Le 29 juin 66, pour la première fois dans le conflit, l'USAF bombarda un dépôt de carburant et ses infrastructures dans les proches environs de Hanoi et Haiphong. Cette frappe faisait suite à une autorisation donnée par le commandement américain permettant des frappes ciblées sur les zones habituellement exclues au nord du pays.

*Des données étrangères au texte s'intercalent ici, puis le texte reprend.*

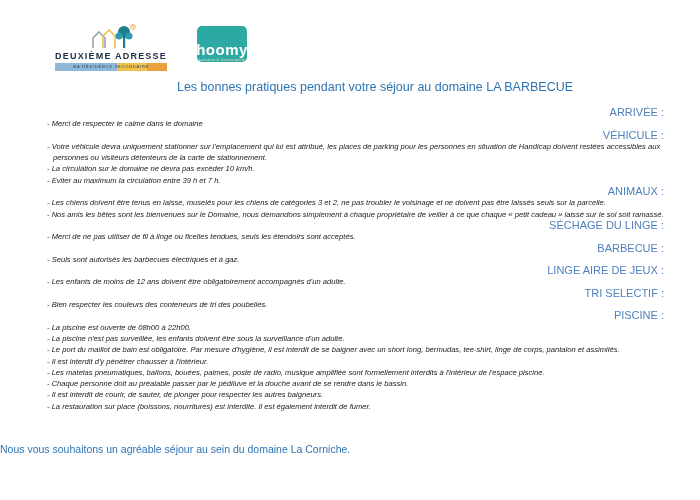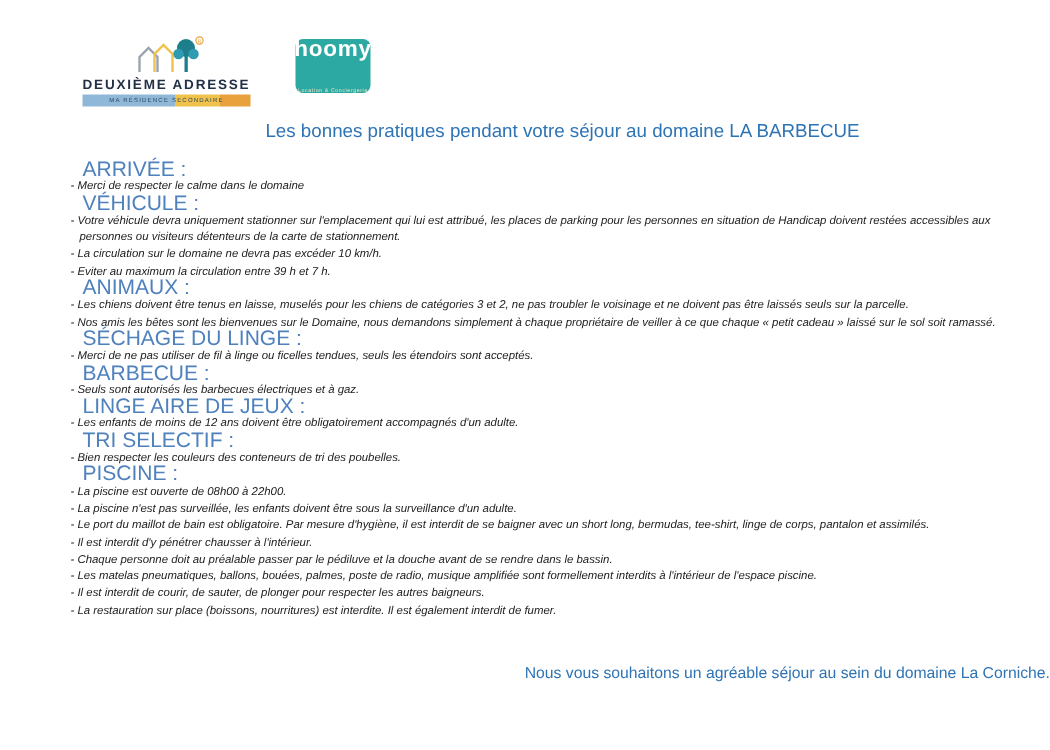"hoomy" .logo-hoomy { justify-content: space-between -> flex-end }
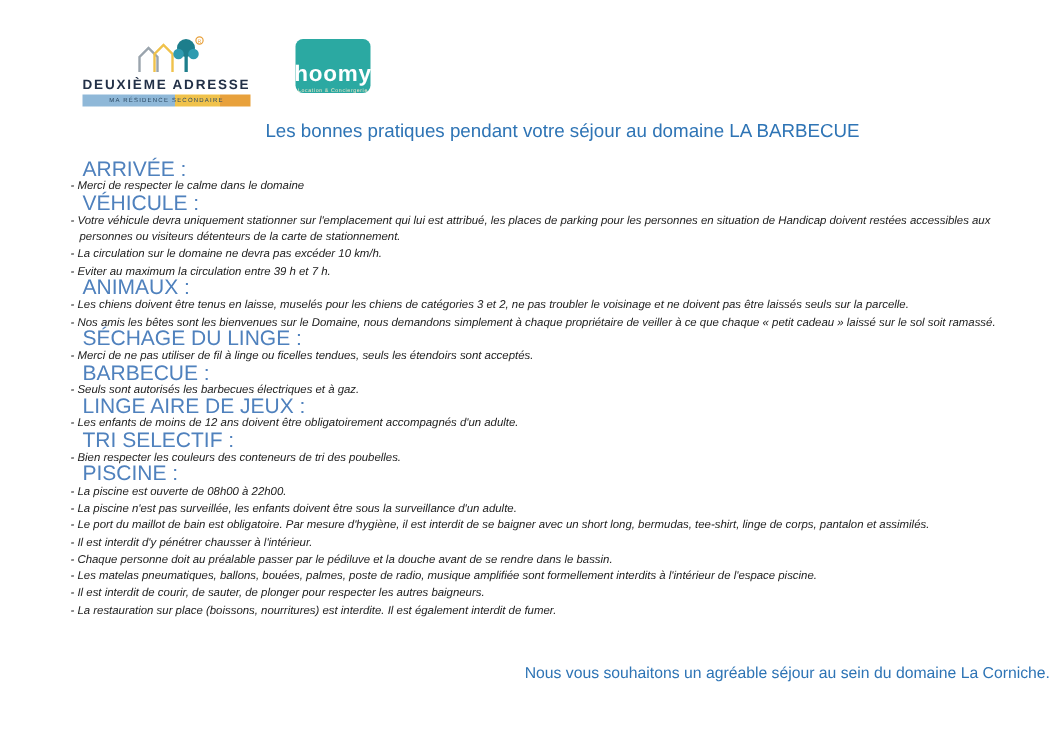"ARRIVÉE :" .sec-heading { font-size: 14px -> 11px; text-align: none -> right }
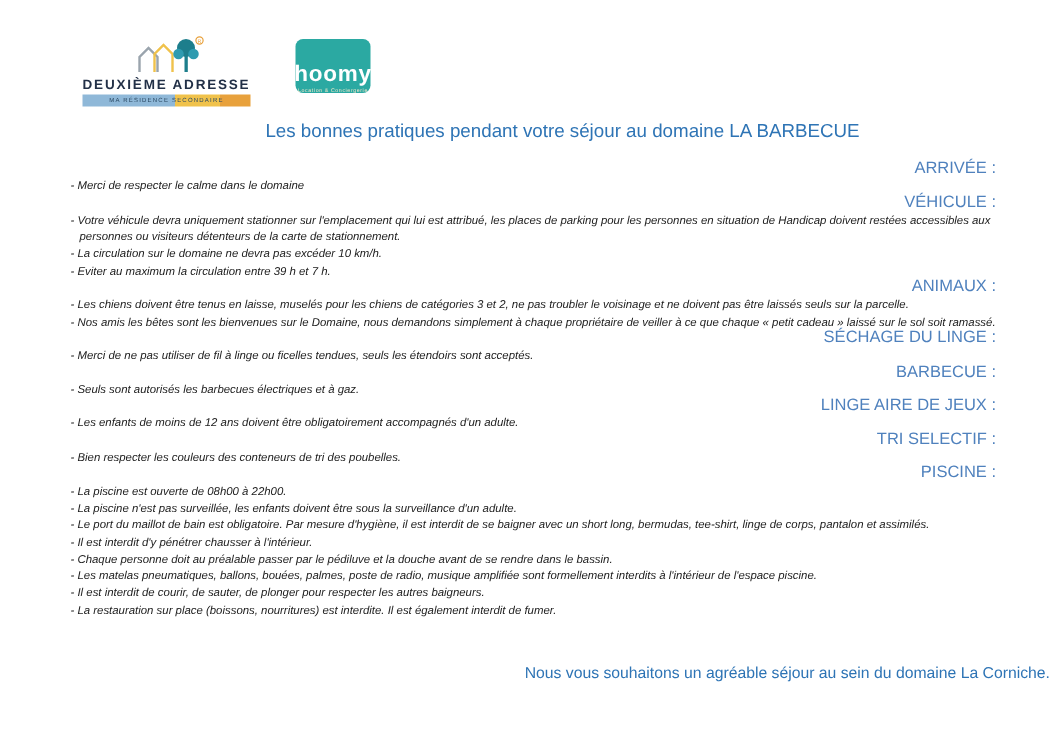"- Chaque personne doit au" div.rule-line { order: before "- Les matelas pneumatiques, ballons," -> after "- Les matelas pneumatiques, ballons," }
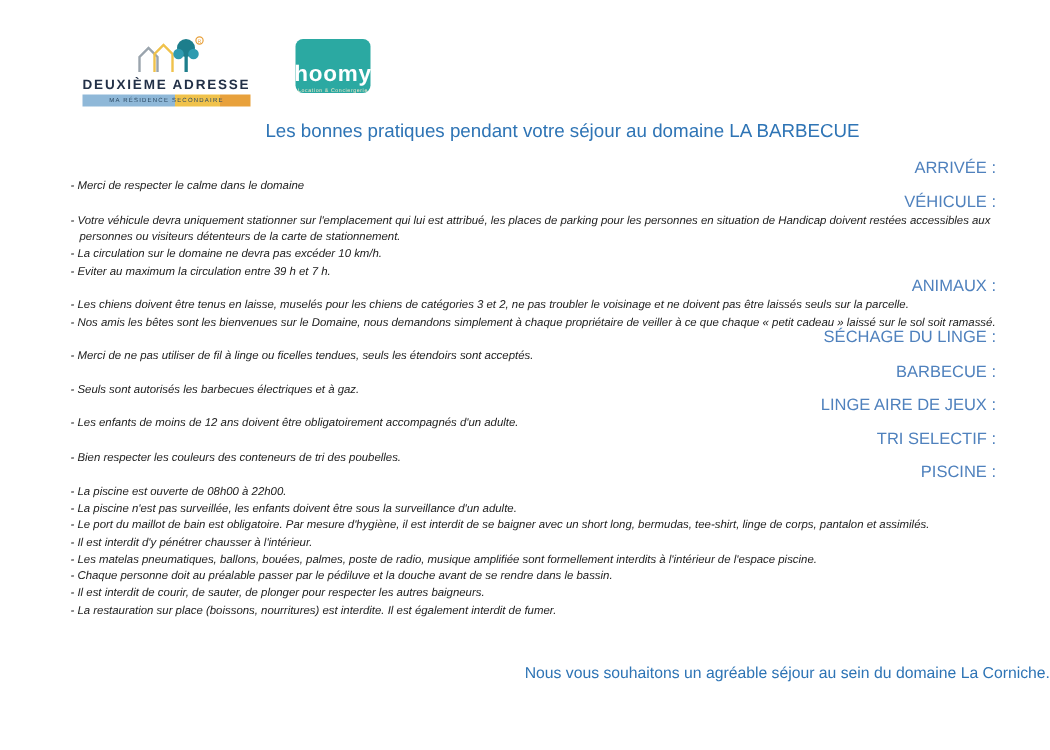"Nous vous souhaitons un agréable" .doc-footer { text-align: right -> left }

Avec l'arrivée d'un nouveau général à la tête de la 7th Air force les opérations Rolling Thunder furent étendues le 7 juillet aux cibles pétrolières du nord-est et aux voies ferrées et routes entre la Chine et Hanoi, cependant les zones tampons maintenues le long de la frontière limitaient les cibles potentielles.
Le 30 juillet l'USAF effectua des bombardements sur la DMZ afin d'enrayer le renforcement des troupes communistes dans cette zone. Entre juillet et septembre, la campagne aérienne menée par l'USAF avait déjà endommagé 2/3 des capacités de stockage en pétrole du nord, détruit plusieurs milliers de camions et embarcations, des centaines de wagons de train, de ponts et des entrepôts de stockage de munitions ainsi que d'autres fournitures.
Le 2 janvier 67, la 7th Air Force fit face à un large déploiement de MiG-21 au-dessus du nord et un engagement avec des F-4 s'en suivit. Les pilotes de l'USAF sortirent largement vainqueurs détruisant 7 MIG en 12 minutes de combat sans subir aucune perte. 4 jours plus tard, 2 MIG complémentaires furent abattus et les forces nord-vietnamiennes se retirèrent temporairement des combats aériens afin de revoir leur organisation et de fournir des formations complémentaires aux pilotes.
Les frappes continuèrent, et en février 67 l'USAF mit à mal les grandes centrales électriques du nord et d'autres installations logistiques. Mais toutes ces destructions eurent en fait peu d'effet sur le Nord, un pays peu développé au niveau industriel et dont la plupart des matériels militaires étaient importés de Chine ou de Russie.
Sous le coup des attaques intensives de l'USAF le Nord Vietnam se devait toutefois de réagir et renforça progressivement ses défenses anti-aériennes.
Début 67, sur 2 ans d'engagement, les USA avaient perdus 455 appareils, les DCA et les SAM étant responsables de la plupart de ces pertes.